Different Methods of Assessing Semen Quality before use for AI in Domestic Animals

 Male fertility and semen evaluation is of paramount importance as its semen is used to breed a number of females. Many of the semen collection centers have made it mandatory to evaluate the semen in accordance to Central Monitoring Units (CMU) for Semen Station. Assessing the quality before semen is further used reduces time and resources involved. Semen should be evaluated as soon as possible after collection to avoid the changes due to exposure of light, chemicals, lubricants etc. Henceforth, vitality, motility and morphology of the spermatozoa are the initial quality parameters judging semen quality.

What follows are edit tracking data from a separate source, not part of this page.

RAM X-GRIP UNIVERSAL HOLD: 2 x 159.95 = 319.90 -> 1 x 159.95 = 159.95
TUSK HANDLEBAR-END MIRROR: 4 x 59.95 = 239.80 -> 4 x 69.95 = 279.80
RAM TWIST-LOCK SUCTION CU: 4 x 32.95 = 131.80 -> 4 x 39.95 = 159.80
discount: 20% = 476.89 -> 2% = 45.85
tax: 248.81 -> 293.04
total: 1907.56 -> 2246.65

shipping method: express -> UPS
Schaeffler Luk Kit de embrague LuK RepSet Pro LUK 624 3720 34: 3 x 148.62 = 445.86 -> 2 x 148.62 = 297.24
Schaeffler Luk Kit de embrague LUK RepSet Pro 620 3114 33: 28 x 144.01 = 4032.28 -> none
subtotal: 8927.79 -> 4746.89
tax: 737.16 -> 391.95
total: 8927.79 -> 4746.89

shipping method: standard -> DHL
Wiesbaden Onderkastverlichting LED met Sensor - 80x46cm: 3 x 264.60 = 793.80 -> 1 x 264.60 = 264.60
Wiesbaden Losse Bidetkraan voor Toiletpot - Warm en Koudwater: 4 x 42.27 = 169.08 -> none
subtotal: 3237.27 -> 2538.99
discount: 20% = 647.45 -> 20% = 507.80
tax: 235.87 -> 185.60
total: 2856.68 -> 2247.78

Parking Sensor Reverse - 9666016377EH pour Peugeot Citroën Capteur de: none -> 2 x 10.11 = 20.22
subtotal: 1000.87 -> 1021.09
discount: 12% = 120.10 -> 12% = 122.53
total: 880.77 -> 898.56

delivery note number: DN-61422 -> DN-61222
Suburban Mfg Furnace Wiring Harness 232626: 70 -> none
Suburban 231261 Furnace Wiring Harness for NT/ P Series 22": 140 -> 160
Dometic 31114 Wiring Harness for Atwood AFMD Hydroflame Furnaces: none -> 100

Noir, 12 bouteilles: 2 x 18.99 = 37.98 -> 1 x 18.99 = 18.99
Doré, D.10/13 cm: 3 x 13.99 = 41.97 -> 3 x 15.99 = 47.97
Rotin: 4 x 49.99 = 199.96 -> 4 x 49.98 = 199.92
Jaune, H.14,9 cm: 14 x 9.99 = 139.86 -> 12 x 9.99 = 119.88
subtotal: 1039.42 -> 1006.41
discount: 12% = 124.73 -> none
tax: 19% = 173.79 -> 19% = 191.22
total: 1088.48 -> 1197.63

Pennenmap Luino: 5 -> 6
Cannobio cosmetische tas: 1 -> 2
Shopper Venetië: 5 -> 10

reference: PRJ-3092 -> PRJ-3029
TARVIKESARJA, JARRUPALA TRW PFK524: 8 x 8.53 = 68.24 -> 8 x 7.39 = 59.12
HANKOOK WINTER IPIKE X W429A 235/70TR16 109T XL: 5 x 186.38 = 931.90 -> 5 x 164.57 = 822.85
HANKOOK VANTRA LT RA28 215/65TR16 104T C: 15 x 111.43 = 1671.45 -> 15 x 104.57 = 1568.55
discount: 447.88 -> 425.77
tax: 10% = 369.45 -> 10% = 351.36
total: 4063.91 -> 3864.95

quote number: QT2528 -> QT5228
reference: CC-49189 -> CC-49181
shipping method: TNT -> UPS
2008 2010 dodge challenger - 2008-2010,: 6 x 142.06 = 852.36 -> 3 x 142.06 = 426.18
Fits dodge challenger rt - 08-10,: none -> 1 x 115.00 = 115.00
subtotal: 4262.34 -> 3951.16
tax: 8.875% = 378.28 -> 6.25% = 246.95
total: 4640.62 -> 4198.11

INFERTILITY IN MALE ANIMALS

Male infertility is the key-determining factor that has to be primarily taken into consideration with relation to fertilization. Infertility is noticed both in male and female animals, but it is very crucial in case of male animals. Because, the semen collected from an individual male animal is used for Artificial Insemination to a number of female animals. Hence, assessing the fertility status of male animal is of prior importance. There are various ways to examine the semen quality. This includes physical examination, chemical examination, microscopic examination and biological tests.

Sperm Cell

A typical sperm cell has three distinguishable regions viz. head, middle-piece and tail. In addition to the normal spermatozoa, one finds a variety of abnormal, immature, degenerated cells etc. which deviates from the normal cell structure, from tapering, double head, double tail, mega cells etc. Although a high degree of abnormal cells above 25% in bulls is undoubtedly associated with sub fertility. The shape of the sperm head is ovoid in bull, ram, boar and rabbit. The anterior part of the nucleus is covered by a cap like structure called acrosome. After being deposited in the female genital tract, the spermatozoa traverse a long distance (prior to fertilization) during which some important functional and structural changes of spermatozoa takes place of which capacitation is of utmost importance. Capacitation helps to bring about some changes in the intact plasma membrane, which is followed by the release of acrosomal enzymes viz., hyaluronidase, acrosine etc leading to sperm binding and penetration through the zona pellucida and fusion with oocyte. Most workers examined the acrosome abnormalities by using Giemsa stain technique.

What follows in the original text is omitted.